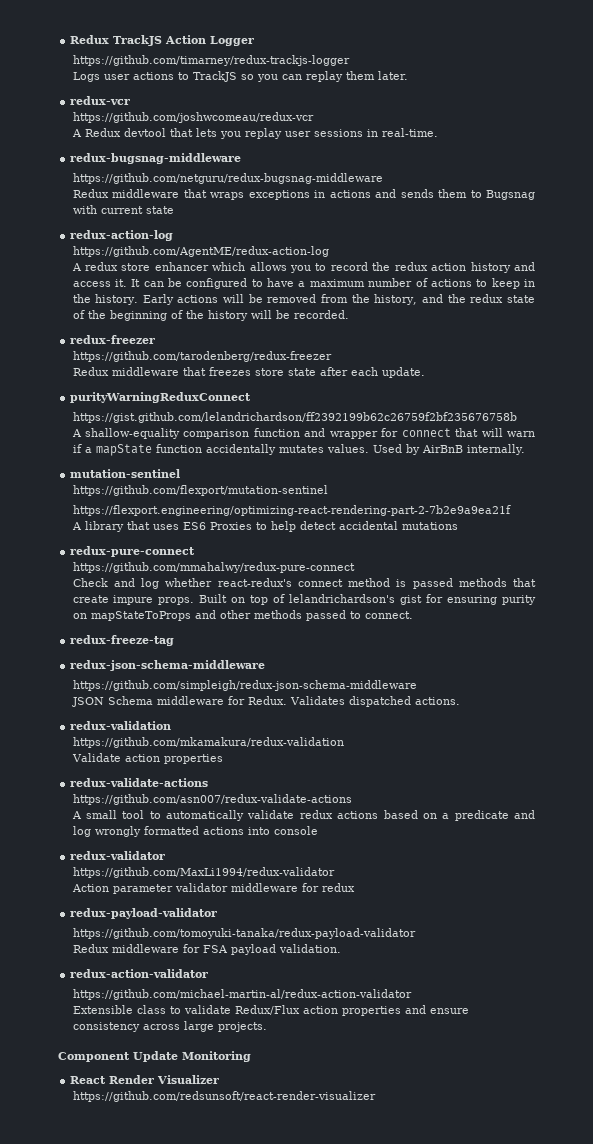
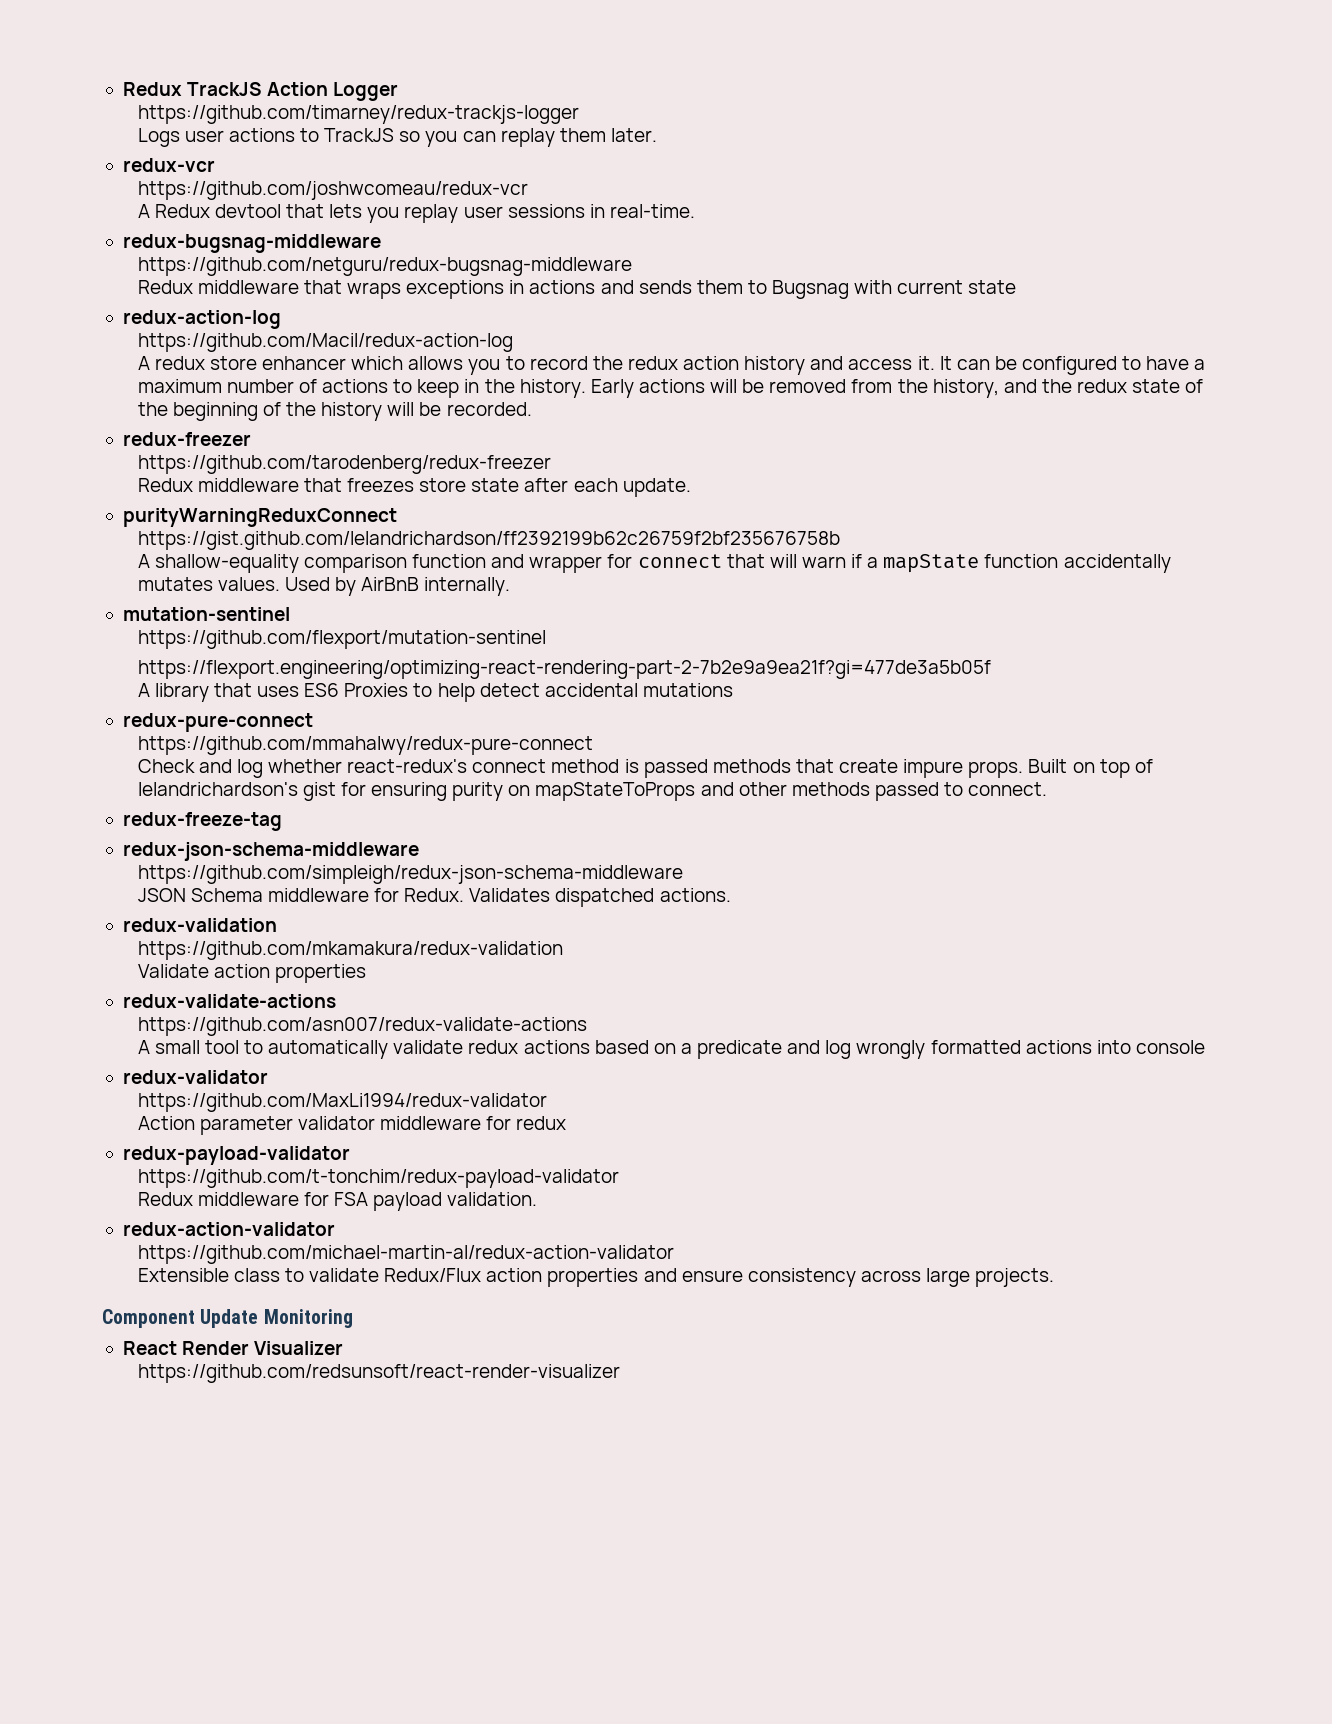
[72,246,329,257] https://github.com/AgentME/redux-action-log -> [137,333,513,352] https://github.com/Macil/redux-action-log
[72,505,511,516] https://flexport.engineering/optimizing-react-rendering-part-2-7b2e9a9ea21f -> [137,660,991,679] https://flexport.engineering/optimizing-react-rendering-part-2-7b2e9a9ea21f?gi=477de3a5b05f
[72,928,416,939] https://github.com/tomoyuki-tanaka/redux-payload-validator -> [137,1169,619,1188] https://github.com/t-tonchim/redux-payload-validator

= = = = =

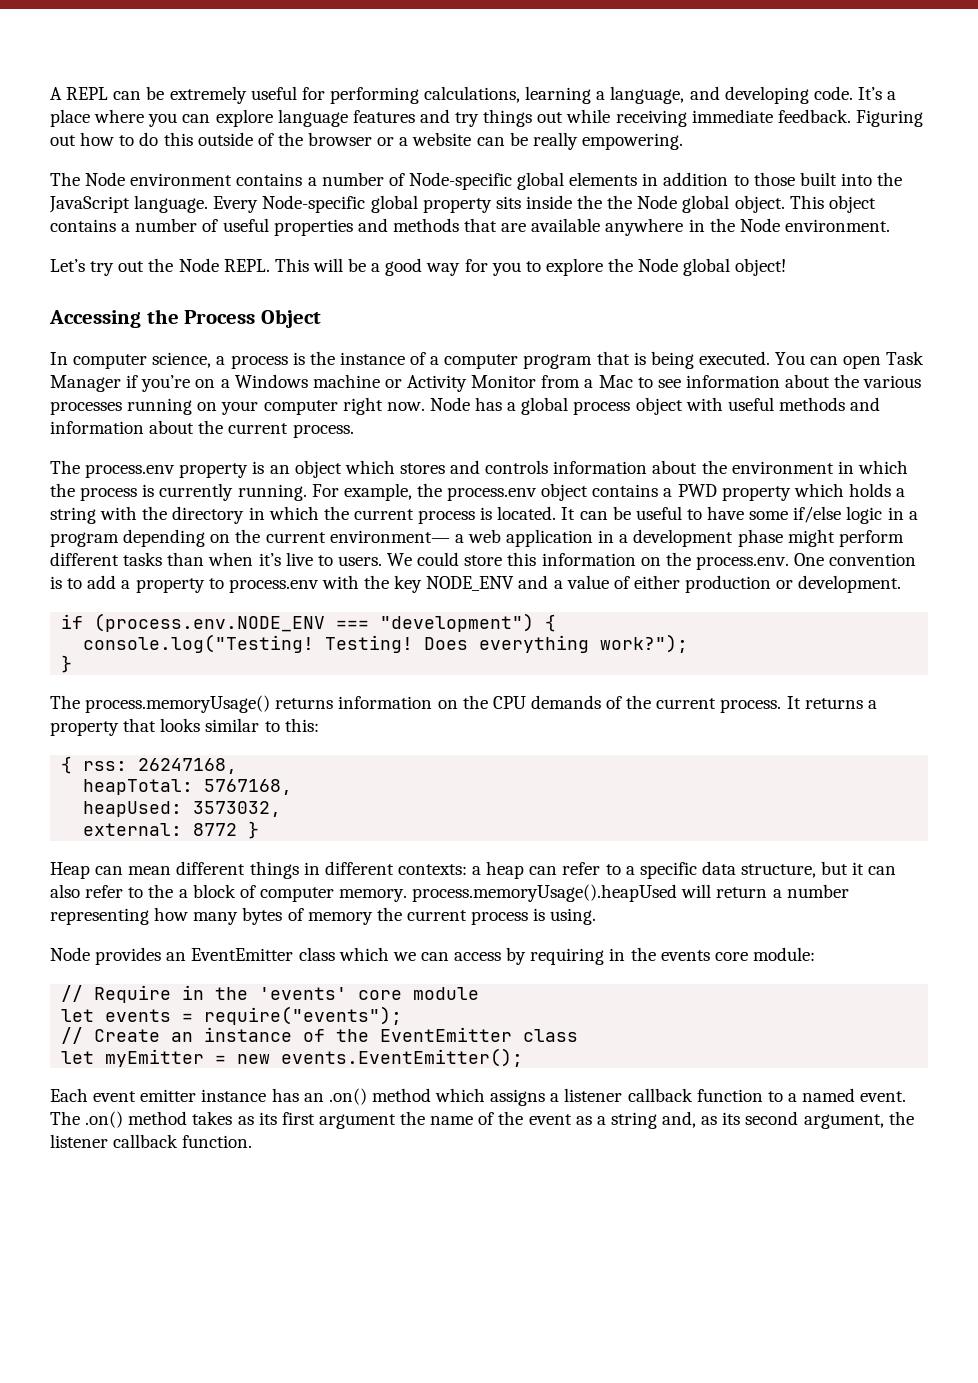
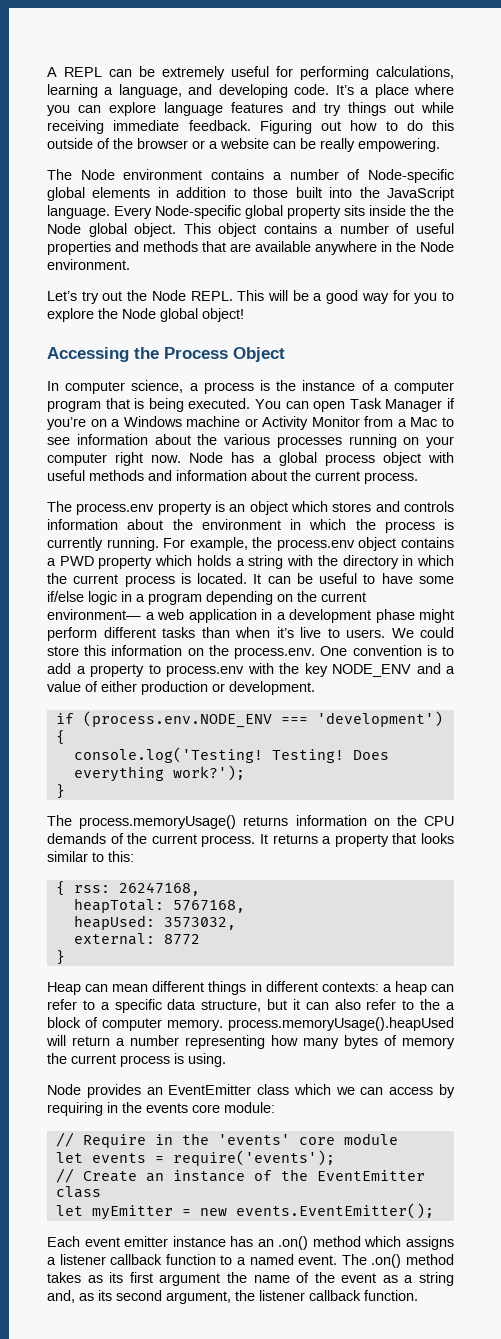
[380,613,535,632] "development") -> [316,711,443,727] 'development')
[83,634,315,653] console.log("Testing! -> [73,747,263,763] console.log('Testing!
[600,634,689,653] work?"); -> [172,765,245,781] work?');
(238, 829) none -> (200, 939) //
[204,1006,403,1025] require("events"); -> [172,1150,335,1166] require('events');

= = = = =

▸ ABOUT THIS EXERCISE: Within the material above, extract exactly the lines that start at the line containing "-> [172,765,245,781] work?');" and stop after the line containing "-> [172,1150,335,1166] require('events');", and only those.

▸ COMPLETED TASK:
[600,634,689,653] work?"); -> [172,765,245,781] work?');
(238, 829) none -> (200, 939) //
[204,1006,403,1025] require("events"); -> [172,1150,335,1166] require('events');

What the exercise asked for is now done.